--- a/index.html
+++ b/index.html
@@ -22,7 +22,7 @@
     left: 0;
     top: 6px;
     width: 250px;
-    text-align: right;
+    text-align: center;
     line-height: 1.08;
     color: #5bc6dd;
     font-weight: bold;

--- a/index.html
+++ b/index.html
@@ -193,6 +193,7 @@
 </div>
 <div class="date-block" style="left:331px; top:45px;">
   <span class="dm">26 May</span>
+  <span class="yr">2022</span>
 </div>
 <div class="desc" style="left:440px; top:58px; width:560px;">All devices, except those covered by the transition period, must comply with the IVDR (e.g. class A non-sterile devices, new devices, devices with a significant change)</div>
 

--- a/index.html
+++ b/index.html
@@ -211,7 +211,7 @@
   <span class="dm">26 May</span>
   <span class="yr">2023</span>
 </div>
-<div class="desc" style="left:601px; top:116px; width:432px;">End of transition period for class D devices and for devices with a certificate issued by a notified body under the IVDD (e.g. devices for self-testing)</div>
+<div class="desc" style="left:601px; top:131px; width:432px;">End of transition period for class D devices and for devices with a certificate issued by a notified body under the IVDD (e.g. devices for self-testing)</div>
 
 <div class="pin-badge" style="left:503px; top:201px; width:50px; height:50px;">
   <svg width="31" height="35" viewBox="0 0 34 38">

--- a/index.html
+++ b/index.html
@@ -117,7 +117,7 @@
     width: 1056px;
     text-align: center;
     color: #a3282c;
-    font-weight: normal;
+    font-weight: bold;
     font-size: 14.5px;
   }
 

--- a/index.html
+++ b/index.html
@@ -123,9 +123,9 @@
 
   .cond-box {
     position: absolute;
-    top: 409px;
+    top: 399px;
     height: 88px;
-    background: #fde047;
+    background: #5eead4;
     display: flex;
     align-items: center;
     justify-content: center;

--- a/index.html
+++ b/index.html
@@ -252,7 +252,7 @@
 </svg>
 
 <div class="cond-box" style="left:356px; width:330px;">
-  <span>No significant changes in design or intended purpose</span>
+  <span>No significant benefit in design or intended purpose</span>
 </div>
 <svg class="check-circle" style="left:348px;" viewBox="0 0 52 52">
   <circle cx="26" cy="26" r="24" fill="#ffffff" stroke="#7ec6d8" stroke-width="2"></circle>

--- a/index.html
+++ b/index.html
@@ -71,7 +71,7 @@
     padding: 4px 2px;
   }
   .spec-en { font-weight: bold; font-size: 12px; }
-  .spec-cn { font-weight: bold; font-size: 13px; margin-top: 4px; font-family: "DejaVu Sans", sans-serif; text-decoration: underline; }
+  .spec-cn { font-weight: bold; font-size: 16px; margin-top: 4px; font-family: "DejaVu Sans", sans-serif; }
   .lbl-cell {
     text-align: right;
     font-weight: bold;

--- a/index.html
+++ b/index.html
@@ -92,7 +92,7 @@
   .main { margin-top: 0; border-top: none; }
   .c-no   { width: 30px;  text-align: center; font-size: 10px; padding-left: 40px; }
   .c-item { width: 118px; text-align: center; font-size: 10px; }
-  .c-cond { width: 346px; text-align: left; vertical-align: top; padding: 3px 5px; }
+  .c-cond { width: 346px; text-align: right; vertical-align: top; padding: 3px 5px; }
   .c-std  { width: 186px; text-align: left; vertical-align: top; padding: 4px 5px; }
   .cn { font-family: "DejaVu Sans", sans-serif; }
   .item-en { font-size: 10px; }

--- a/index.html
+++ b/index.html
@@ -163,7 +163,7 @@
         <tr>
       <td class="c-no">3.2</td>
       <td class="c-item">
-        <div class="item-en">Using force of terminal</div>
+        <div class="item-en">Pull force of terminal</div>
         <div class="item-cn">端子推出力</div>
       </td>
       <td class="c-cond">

Problem details
The answer should be the entries, given again without a single difference.

Reply
--- a/index.html
+++ b/index.html
@@ -22,7 +22,7 @@
     left: 0;
     top: 6px;
     width: 250px;
-    text-align: right;
+    text-align: center;
     line-height: 1.08;
     color: #5bc6dd;
     font-weight: bold;

--- a/index.html
+++ b/index.html
@@ -193,6 +193,7 @@
 </div>
 <div class="date-block" style="left:331px; top:45px;">
   <span class="dm">26 May</span>
+  <span class="yr">2022</span>
 </div>
 <div class="desc" style="left:440px; top:58px; width:560px;">All devices, except those covered by the transition period, must comply with the IVDR (e.g. class A non-sterile devices, new devices, devices with a significant change)</div>
 

--- a/index.html
+++ b/index.html
@@ -211,7 +211,7 @@
   <span class="dm">26 May</span>
   <span class="yr">2023</span>
 </div>
-<div class="desc" style="left:601px; top:116px; width:432px;">End of transition period for class D devices and for devices with a certificate issued by a notified body under the IVDD (e.g. devices for self-testing)</div>
+<div class="desc" style="left:601px; top:131px; width:432px;">End of transition period for class D devices and for devices with a certificate issued by a notified body under the IVDD (e.g. devices for self-testing)</div>
 
 <div class="pin-badge" style="left:503px; top:201px; width:50px; height:50px;">
   <svg width="31" height="35" viewBox="0 0 34 38">

--- a/index.html
+++ b/index.html
@@ -117,7 +117,7 @@
     width: 1056px;
     text-align: center;
     color: #a3282c;
-    font-weight: normal;
+    font-weight: bold;
     font-size: 14.5px;
   }
 

--- a/index.html
+++ b/index.html
@@ -123,9 +123,9 @@
 
   .cond-box {
     position: absolute;
-    top: 409px;
+    top: 399px;
     height: 88px;
-    background: #fde047;
+    background: #5eead4;
     display: flex;
     align-items: center;
     justify-content: center;

--- a/index.html
+++ b/index.html
@@ -252,7 +252,7 @@
 </svg>
 
 <div class="cond-box" style="left:356px; width:330px;">
-  <span>No significant changes in design or intended purpose</span>
+  <span>No significant benefit in design or intended purpose</span>
 </div>
 <svg class="check-circle" style="left:348px;" viewBox="0 0 52 52">
   <circle cx="26" cy="26" r="24" fill="#ffffff" stroke="#7ec6d8" stroke-width="2"></circle>

--- a/index.html
+++ b/index.html
@@ -71,7 +71,7 @@
     padding: 4px 2px;
   }
   .spec-en { font-weight: bold; font-size: 12px; }
-  .spec-cn { font-weight: bold; font-size: 13px; margin-top: 4px; font-family: "DejaVu Sans", sans-serif; text-decoration: underline; }
+  .spec-cn { font-weight: bold; font-size: 16px; margin-top: 4px; font-family: "DejaVu Sans", sans-serif; }
   .lbl-cell {
     text-align: right;
     font-weight: bold;

--- a/index.html
+++ b/index.html
@@ -92,7 +92,7 @@
   .main { margin-top: 0; border-top: none; }
   .c-no   { width: 30px;  text-align: center; font-size: 10px; padding-left: 40px; }
   .c-item { width: 118px; text-align: center; font-size: 10px; }
-  .c-cond { width: 346px; text-align: left; vertical-align: top; padding: 3px 5px; }
+  .c-cond { width: 346px; text-align: right; vertical-align: top; padding: 3px 5px; }
   .c-std  { width: 186px; text-align: left; vertical-align: top; padding: 4px 5px; }
   .cn { font-family: "DejaVu Sans", sans-serif; }
   .item-en { font-size: 10px; }

--- a/index.html
+++ b/index.html
@@ -163,7 +163,7 @@
         <tr>
       <td class="c-no">3.2</td>
       <td class="c-item">
-        <div class="item-en">Using force of terminal</div>
+        <div class="item-en">Pull force of terminal</div>
         <div class="item-cn">端子推出力</div>
       </td>
       <td class="c-cond">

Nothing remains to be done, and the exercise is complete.